## TASK DESCRIPTION
Search the data for the word "taxonomic" and copy out every line that has it.

## Detected change data
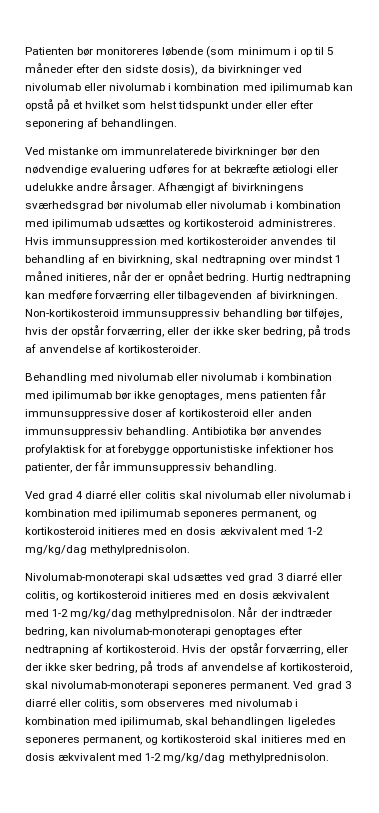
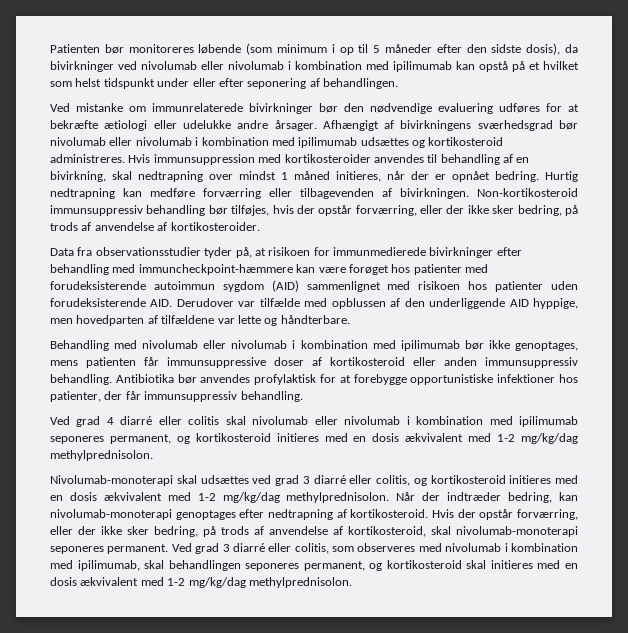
+ Data fra observationsstudier tyder på, at risikoen for immunmedierede bivirkninger efter behandling med immuncheckpoint-hæmmere kan være forøget hos patienter med forudeksisterende autoimmun sygdom (AID) sammenlignet med risikoen hos patienter uden forudeksisterende AID. Derudover var tilfælde med opblussen af den underliggende AID hyppige, men hovedparten af tilfældene var lette og håndterbare.
- Ved grad 3 diarré eller colitis, som observeres med nivolumab i kombination med ipilimumab, skal behandlingen ligeledes seponeres permanent, og kortikosteroid skal initieres med en dosis ækvivalent med 1-2 mg/kg/dag methylprednisolon.
+ Ved grad 3 diarré eller colitis, som observeres med nivolumab i kombination med ipilimumab, skal behandlingen seponeres permanent, og kortikosteroid skal initieres med en dosis ækvivalent med 1-2 mg/kg/dag methylprednisolon.

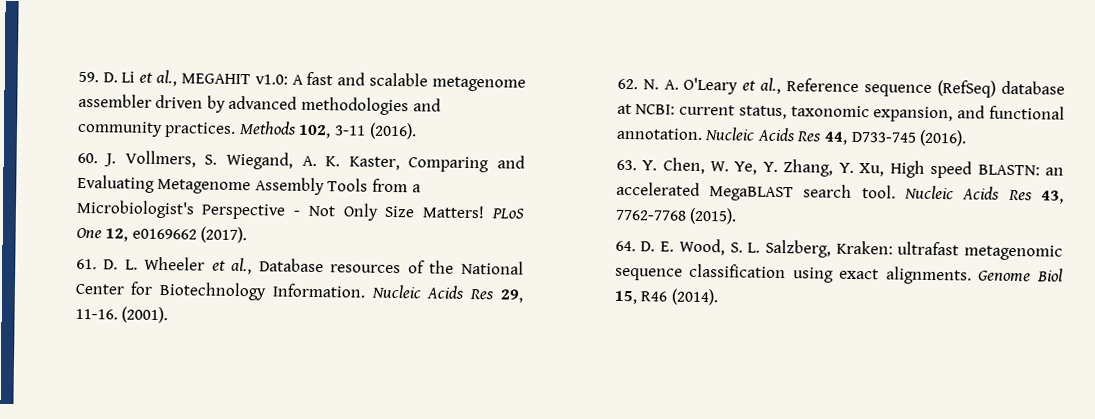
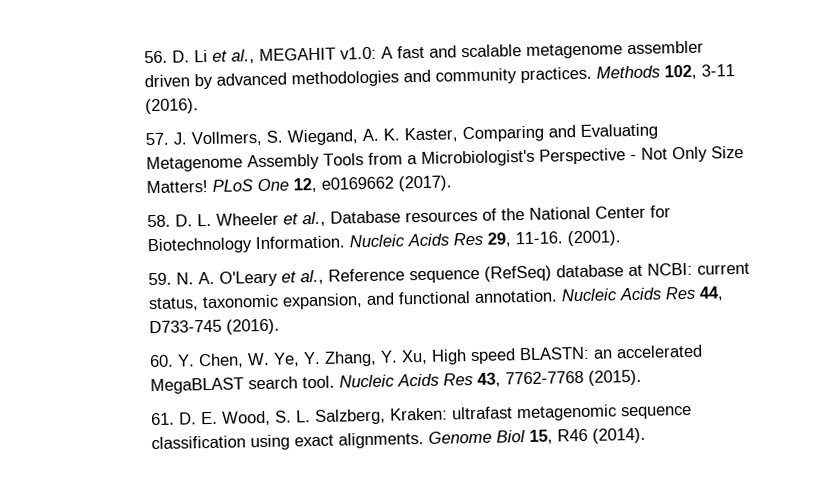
- 59. D. Li et al., MEGAHIT v1.0: A fast and scalable metagenome assembler driven by advanced methodologies and community practices.
+ 56. D. Li et al., MEGAHIT v1.0: A fast and scalable metagenome assembler driven by advanced methodologies and community practices.
- 60. J. Vollmers, S. Wiegand, A. K. Kaster, Comparing and Evaluating Metagenome Assembly Tools from a Microbiologist's Perspective - Not Only Size Matters!
+ 57. J. Vollmers, S. Wiegand, A. K. Kaster, Comparing and Evaluating Metagenome Assembly Tools from a Microbiologist's Perspective - Not Only Size Matters!
- 61. D. L. Wheeler et al., Database resources of the National Center for Biotechnology Information.
+ 58. D. L. Wheeler et al., Database resources of the National Center for Biotechnology Information.
- 62. N. A. O'Leary et al., Reference sequence (RefSeq) database at NCBI: current status, taxonomic expansion, and functional annotation.
+ 59. N. A. O'Leary et al., Reference sequence (RefSeq) database at NCBI: current status, taxonomic expansion, and functional annotation.
- 63. Y. Chen, W. Ye, Y. Zhang, Y. Xu, High speed BLASTN: an accelerated MegaBLAST search tool.
+ 60. Y. Chen, W. Ye, Y. Zhang, Y. Xu, High speed BLASTN: an accelerated MegaBLAST search tool.
- 64. D. E. Wood, S. L. Salzberg, Kraken: ultrafast metagenomic sequence classification using exact alignments.
+ 61. D. E. Wood, S. L. Salzberg, Kraken: ultrafast metagenomic sequence classification using exact alignments.

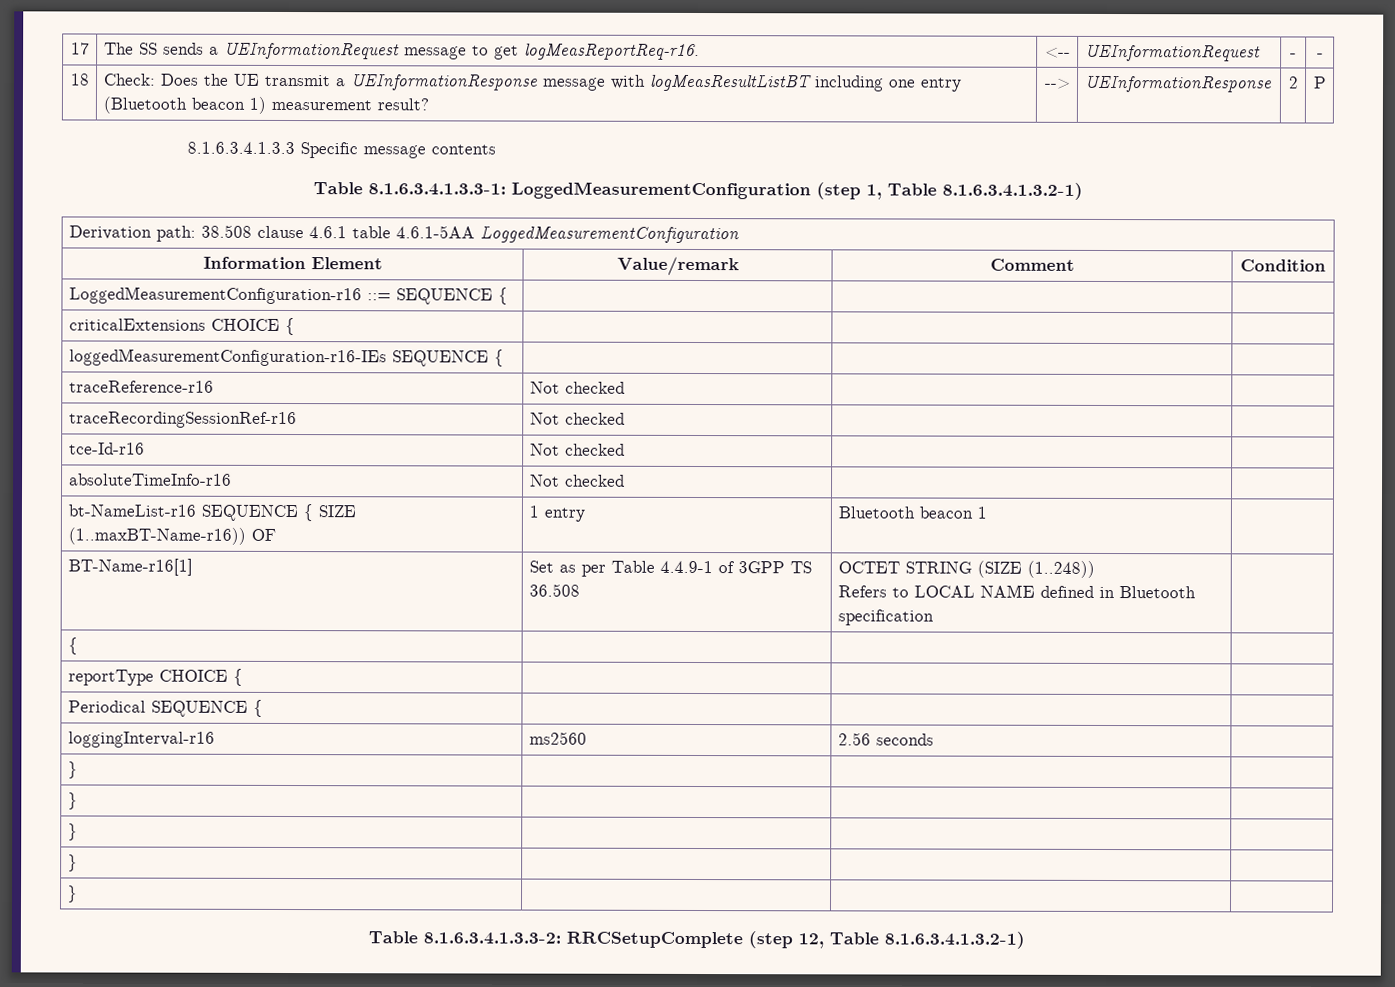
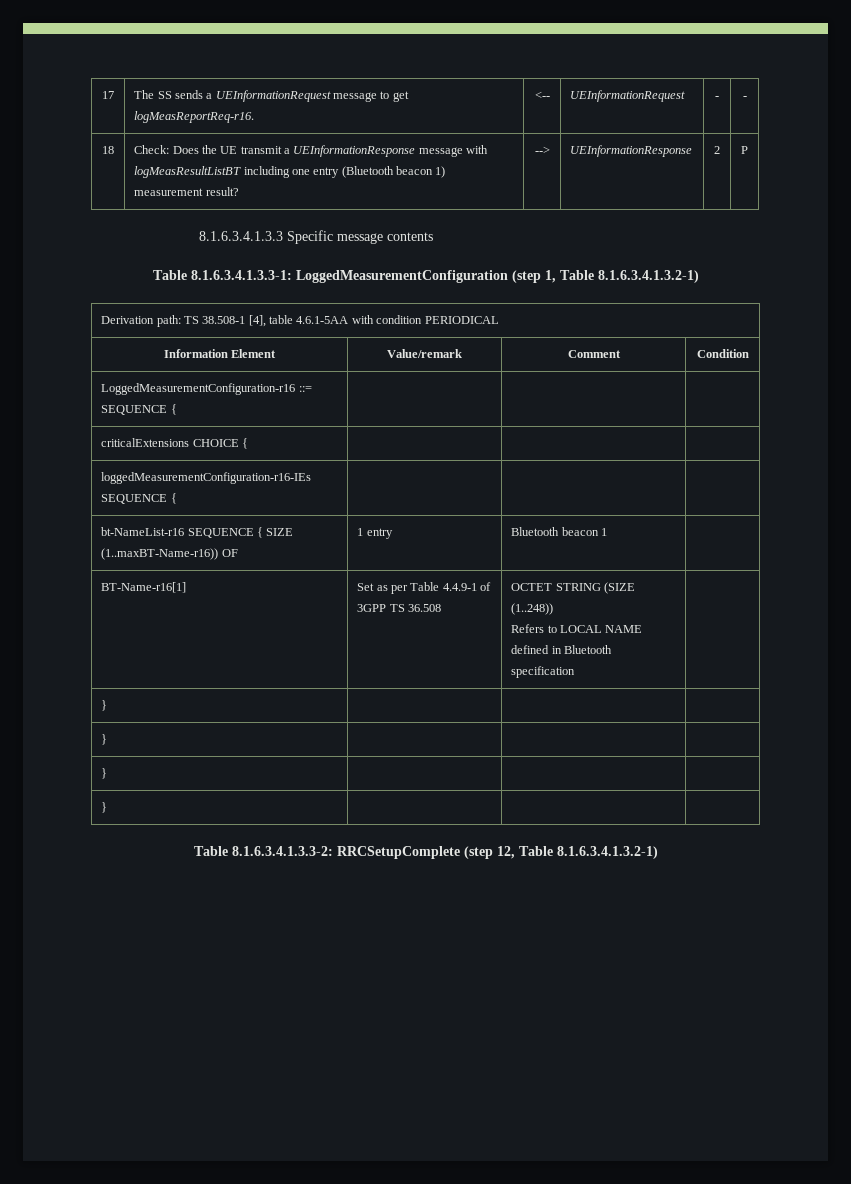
- Derivation path: 38.508 clause 4.6.1 table 4.6.1-5AA LoggedMeasurementConfiguration
+ Derivation path: TS 38.508-1 [4], table 4.6.1-5AA with condition PERIODICAL
- traceReference-r16 | Not checked | |
- traceRecordingSessionRef-r16 | Not checked | |
- tce-Id-r16 | Not checked | |
- absoluteTimeInfo-r16 | Not checked | |
  BT-Name-r16[1] | Set as per Table 4.4.9-1 of 3GPP TS 36.508 | OCTET STRING (SIZE (1..248))
  Refers to LOCAL NAME defined in Bluetooth specification |
- { | | |
- reportType CHOICE { | | |
- Periodical SEQUENCE { | | |
- loggingInterval-r16 | ms2560 | 2.56 seconds |
- } | | |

## FINAL ANSWER
- 62. N. A. O'Leary et al., Reference sequence (RefSeq) database at NCBI: current status, taxonomic expansion, and functional annotation.
+ 59. N. A. O'Leary et al., Reference sequence (RefSeq) database at NCBI: current status, taxonomic expansion, and functional annotation.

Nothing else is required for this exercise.